Dia mencontohkan saat gerakan rakyat untuk menolak Revisi UU Pilkada yang hendak mengakali putusan Mahkamah Konstitusi (MK) nomor 60/PUU-XXII/2024.
“Yang bisa mengubah para penguasa ini, kalau ada kerumunan dan ada HP, Pak. Kemarin Revisi Undang-Undang Pilkada yang bermaksud membegal putusan Mahkamah Konstitusi, bubar jalan, gara-gara apa? Banyak orang berkumpul di depan gedung DPR dan di berbagai kota. Bubar jalan. Bubar jalan,” katanya.
Deddy dalam acara turut mengungkapkan kemarahan melihat Prabowo Subianto diperlakukan tak pantas ketika Presiden RI itu diminta menyatakan dukungan ke kandidat tertentu di Solo untuk Pilkada Jawa Tengah (Jateng).
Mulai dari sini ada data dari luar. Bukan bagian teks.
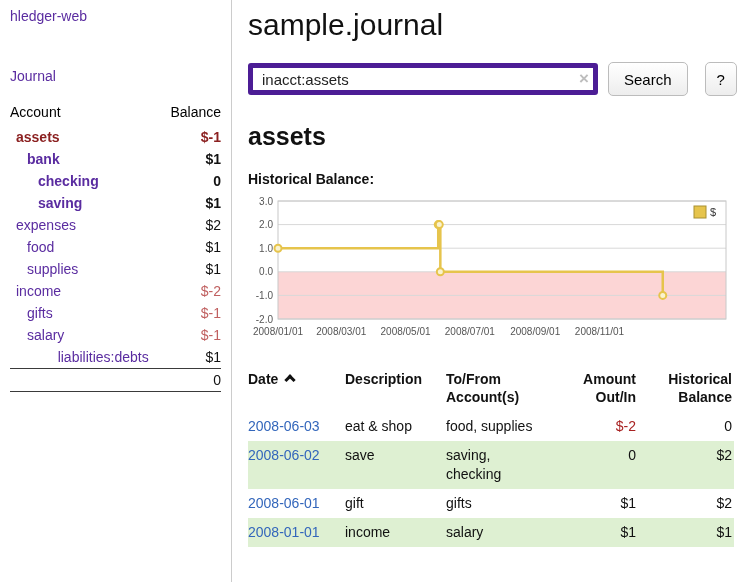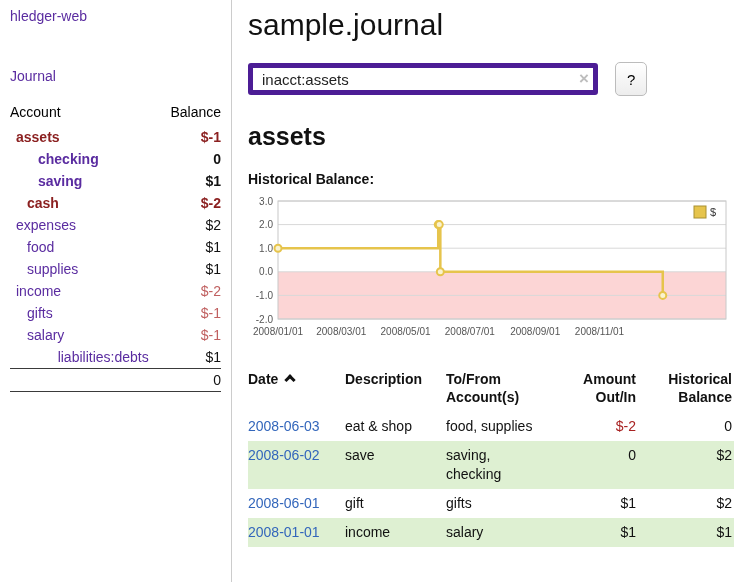--- a/index.html
+++ b/index.html
@@ -92,30 +92,30 @@
           <th>Account</th>
           <th class="bal-h">Balance</th>
         </tr>
       </thead>
       <tbody id="accounts-body">
           <tr>
             <td style="padding-left: 6px;"><a class="acct c-maroon b">assets</a></td>
             <td class="bal c-maroon b">$-1</td>
           </tr>
           <tr>
+            <td style="padding-left: 17px;"><a class="acct c-purple b">bank</a></td>
+            <td class="bal c-black b">$1</td>
+          </tr>
+          <tr>
             <td style="padding-left: 28px;"><a class="acct c-purple b">checking</a></td>
             <td class="bal c-black b">0</td>
           </tr>
           <tr>
             <td style="padding-left: 28px;"><a class="acct c-purple b">saving</a></td>
             <td class="bal c-black b">$1</td>
-          </tr>
-          <tr>
-            <td style="padding-left: 17px;"><a class="acct c-maroon b">cash</a></td>
-            <td class="bal c-maroon b">$-2</td>
           </tr>
           <tr>
             <td style="padding-left: 6px;"><a class="acct c-purple">expenses</a></td>
             <td class="bal c-black">$2</td>
           </tr>
           <tr>
             <td style="padding-left: 17px;"><a class="acct c-purple">food</a></td>
             <td class="bal c-black">$1</td>
           </tr>
           <tr>
@@ -149,20 +149,21 @@
   </aside>
 
   <main class="main">
     <h1>sample.journal</h1>
 
     <div class="search-row">
       <div class="search-box">
         <input id="search-input" value="inacct:assets" style="">
         <span class="clear-x">×</span>
       </div>
+      <button class="btn search-btn">Search</button>
       <button class="btn help-btn">?</button>
     </div>
 
     <h2>assets</h2>
     <div class="chart-label">Historical Balance:</div>
 
     <svg id="chart-svg" width="486" height="150" viewBox="0 0 486 150">
         <rect x="30" y="8" width="448" height="118" fill="#ffffff"></rect>
         <rect x="30" y="78.8" width="448" height="47.2" fill="#fcd5d5"></rect>
         <line x1="30" x2="478" y1="8" y2="8" stroke="#d8d8d8" stroke-width="1"></line>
“Saya pribadi, saya tersinggung. Ketika Pak Prabowo diperlakukan kayak begitu di Solo, untuk dukung Jawa Tengah itu. Itu keterlaluan,” kata Deddy
Dia menilai langkah meminta Prabowo menyatakan dukungan ke paslon di Jateng masuk unsur penghinaan terhadap lembaga kepresidenan. Terlebih lagi, ada unsur paksaan dari ucapan sokongan.
“Itu bukan hanya menghina Pak Prabowo sebagai pribadi, tetapi lembaga kepresidenan, loh. Which is, enggak masuk akal buat saya,” ujarnya.
“Bayangkan kalau seorang Presiden bisa diperlakukan seperti itu. Apalagi kita ini, diinjak, Pak. Kan itu ini problemnya,” kata Deddy.
Dia mengatakan Prabowo saat ini memang tampak tidak punya kuasa dalam menjabat Presiden RI. Presiden RI Joko Widodo (Jokowi) masih cawe-cawe terhadap kekuasaan yang dipegang Ketum Gerindra itu.
“Pusakanya sebagai Presiden itu, karena Pusaka itu kayaknya masih ditarik-tarik sama Pak Jokowi. Belum dipegang penuh, tuh,” ujarnya.